Es inútil que pretendas extraviar en un desvío espacio-temporal esos atardeceres
cuando, tirados sobre la mullida alfombra de fragante hierba del potrero,
contemplábamos con absorto deleite la lenta huida del Sol, avergonzado ante el
coqueto asedio de la Luna, el cual en su luminosa retirada, iba tiñendo de rojo las
sedeñas faldas de las nubes.
En fin, ¿serás acaso capaz de dejar perder los momentos cuando el negro
terciopelo de la noche, tachonado de miríadas de diamantes, cobijaba con su calidez de
trópico las tertulias presididas por la abuela, quien con sus historias fantasiosas creaba
un mundo ilusorio, acompañada por los trémolos de los grillos?

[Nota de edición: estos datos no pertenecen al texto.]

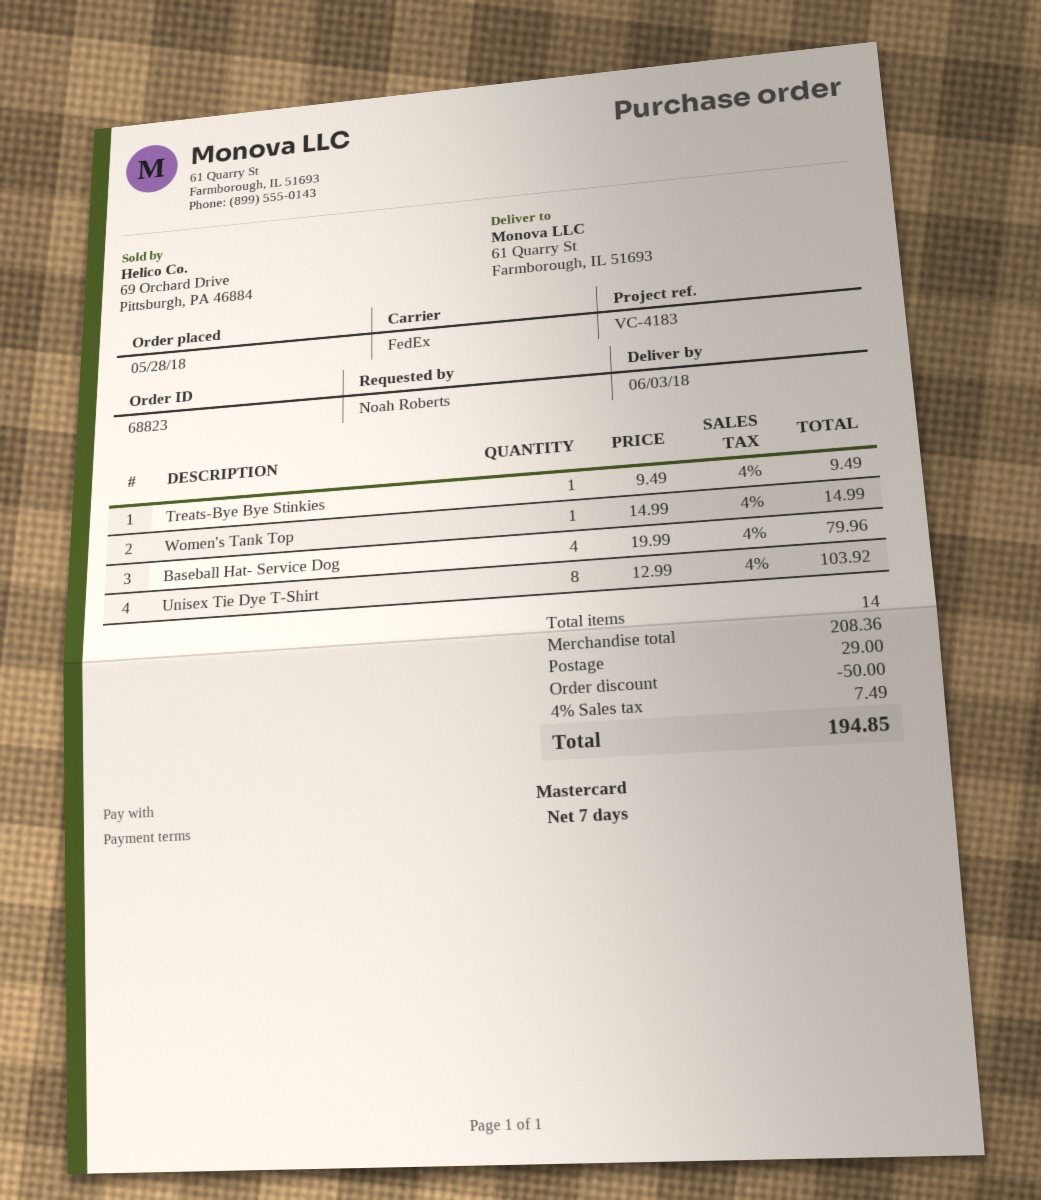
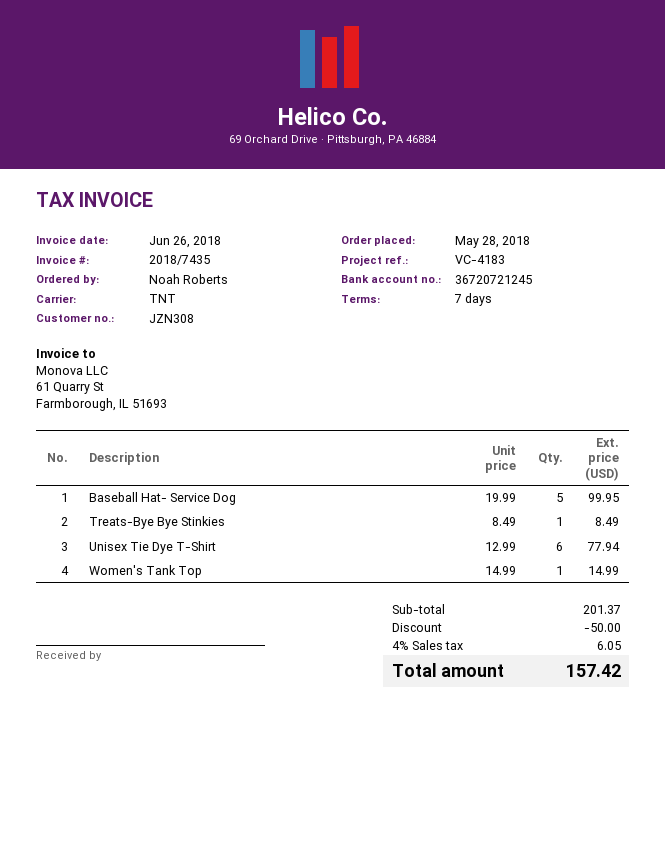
shipping method: FedEx -> TNT
Treats-Bye Bye Stinkies: 1 x 9.49 = 9.49 -> 1 x 8.49 = 8.49
Baseball Hat- Service Dog: 4 x 19.99 = 79.96 -> 5 x 19.99 = 99.95
Unisex Tie Dye T-Shirt: 8 x 12.99 = 103.92 -> 6 x 12.99 = 77.94
subtotal: 208.36 -> 201.37
shipping: 29.00 -> none
tax: 4% = 7.49 -> 4% = 6.05
total: 194.85 -> 157.42

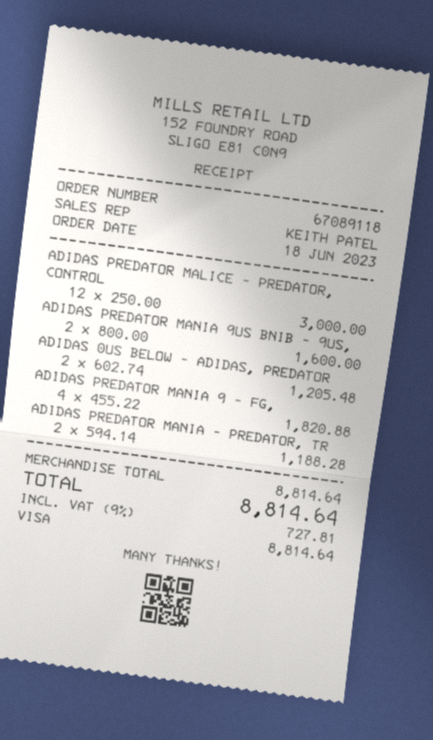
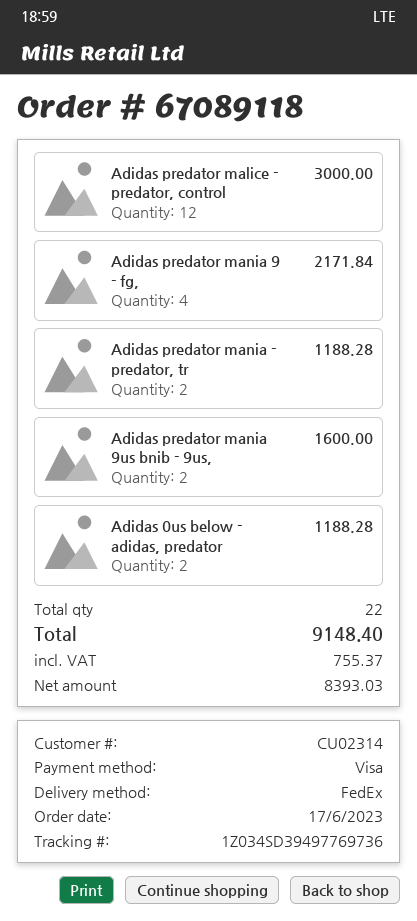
order date: 2023-06-18 -> 2023-06-17
ADIDAS 0US BELOW - ADIDAS, PREDATOR: 2 for 1205.48 -> 2 for 1188.28
ADIDAS PREDATOR MANIA 9 - FG,: 4 for 1820.88 -> 4 for 2171.84
tax: 727.81 -> 755.37
total: 8814.64 -> 9148.40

Pero, ¿qué estoy diciendo? ¿Acaso seré el que pretende cubrir con el manto del
olvido lo que no puedo aceptar?
Cómo quisiera borrar del tiempo el aciago día en que la tragedia clavó sus garras
en nosotros dos.
En ti, mi amigo, pues segó tu vida. en mí... otro tanto, pues contigo se fueron
vivencias sin par.
Lo recuerdo y lo vivo, está presente como si una burbuja dimensional hubiese
suspendido ese ingrato instante. Salíamos juntos de correrías, con el morral cargado de
infantil gozo cuando, al cruzar la calle, ese maldito auto que el diablo confunda, golpeó
tu cuerpo, cegó tus ojos, mató a quien era parte de mí.
Por eso ahora, al verte yerto, frío, muerto, lloro. No me importa que al ver mis
lágrimas critiquen; ¿acaso nadie más que yo ha perdido a un amigo? ¿Qué de malo
tiene que derrame llanto por quien compartió lo mejor de mi existencia? ¿Es que
ninguno de ustedes ha perdido a su perro favorito?